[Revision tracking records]
^^^^^^^^

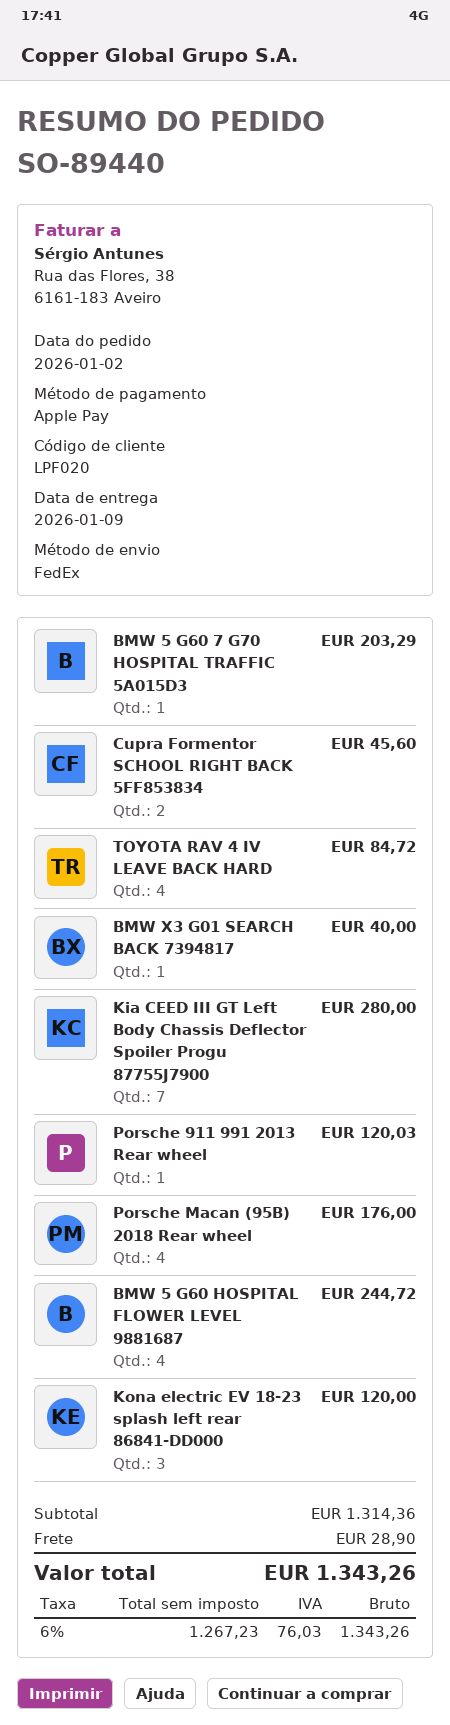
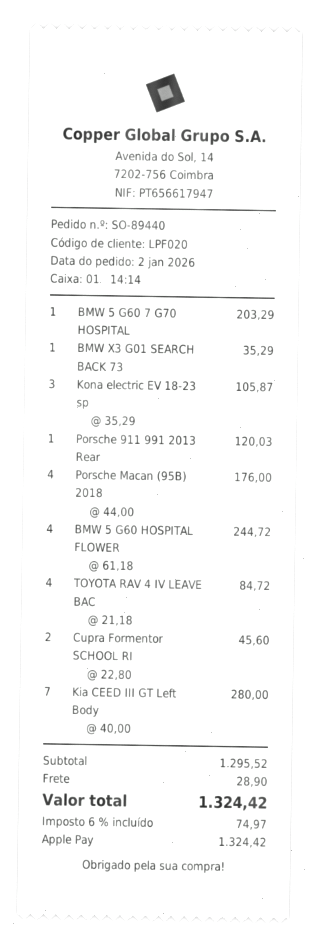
BMW X3 G01 SEARCH BACK 7394817: 1 for 40.00 -> 1 for 35.29
Kona electric EV 18-23 splash left rear 86841-DD000: 3 for 120.00 -> 3 for 105.87
subtotal: 1314.36 -> 1295.52
tax: 6% = 76.03 -> 6% = 74.97
total: 1343.26 -> 1324.42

^^^^^^^^

Repeat every record above exactly. The pictures do not belong in the copy.

■ **ANSWER FOR THE TASK**:
BMW X3 G01 SEARCH BACK 7394817: 1 for 40.00 -> 1 for 35.29
Kona electric EV 18-23 splash left rear 86841-DD000: 3 for 120.00 -> 3 for 105.87
subtotal: 1314.36 -> 1295.52
tax: 6% = 76.03 -> 6% = 74.97
total: 1343.26 -> 1324.42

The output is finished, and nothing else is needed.